-- Entries supplied follows --

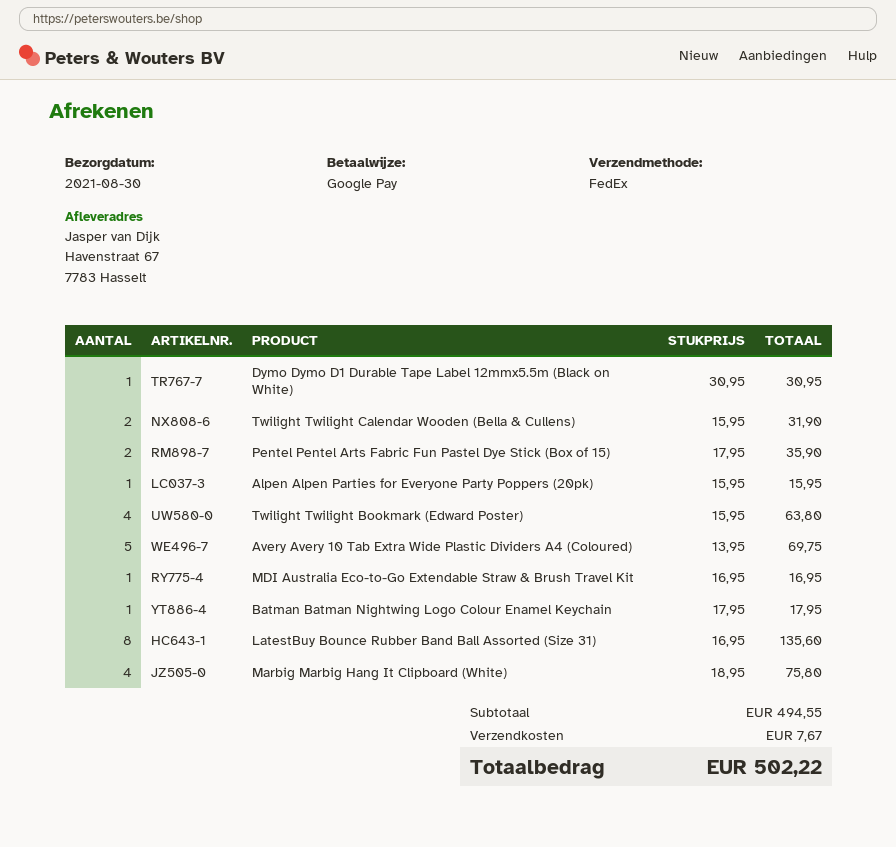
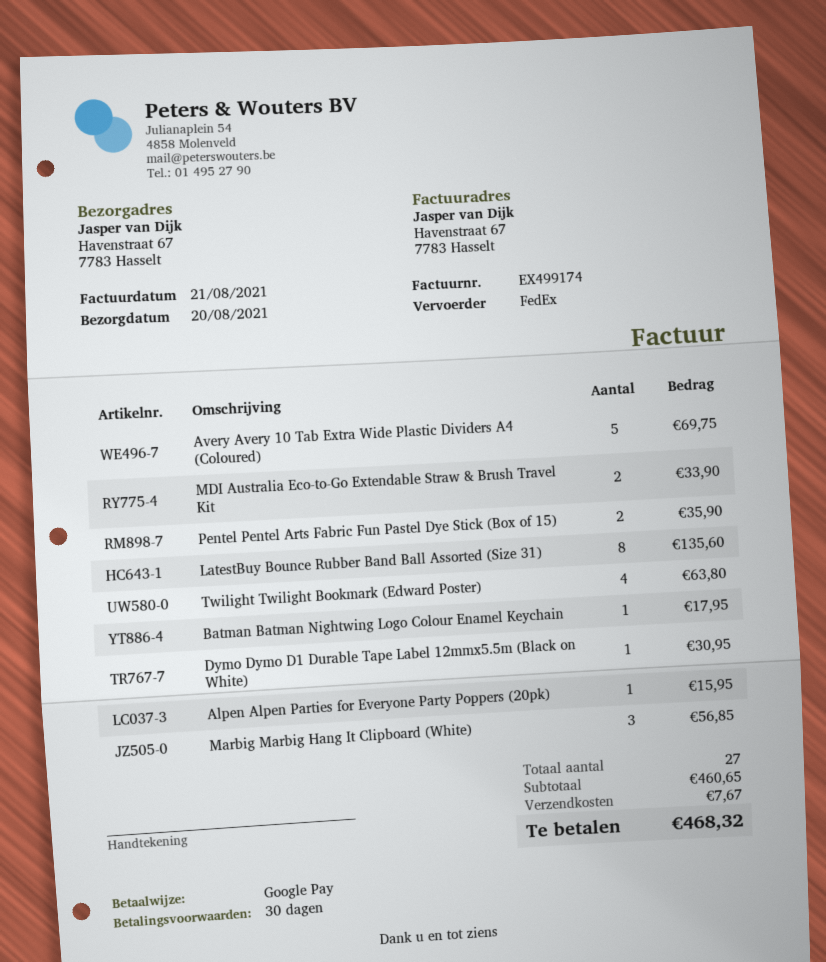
delivery date: 2021-08-30 -> 2021-08-20
Twilight Twilight Calendar Wooden (Bella & Cullens): 2 for 31.90 -> none
MDI Australia Eco-to-Go Extendable Straw & Brush Travel Kit: 1 for 16.95 -> 2 for 33.90
Marbig Marbig Hang It Clipboard (White): 4 for 75.80 -> 3 for 56.85
subtotal: 494.55 -> 460.65
total: 502.22 -> 468.32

-- Entries supplied concluded --

▸ Work instruction
Exactly as written, give every entry again, but not the pictures.

▸ Solution to this exercise
delivery date: 2021-08-30 -> 2021-08-20
Twilight Twilight Calendar Wooden (Bella & Cullens): 2 for 31.90 -> none
MDI Australia Eco-to-Go Extendable Straw & Brush Travel Kit: 1 for 16.95 -> 2 for 33.90
Marbig Marbig Hang It Clipboard (White): 4 for 75.80 -> 3 for 56.85
subtotal: 494.55 -> 460.65
total: 502.22 -> 468.32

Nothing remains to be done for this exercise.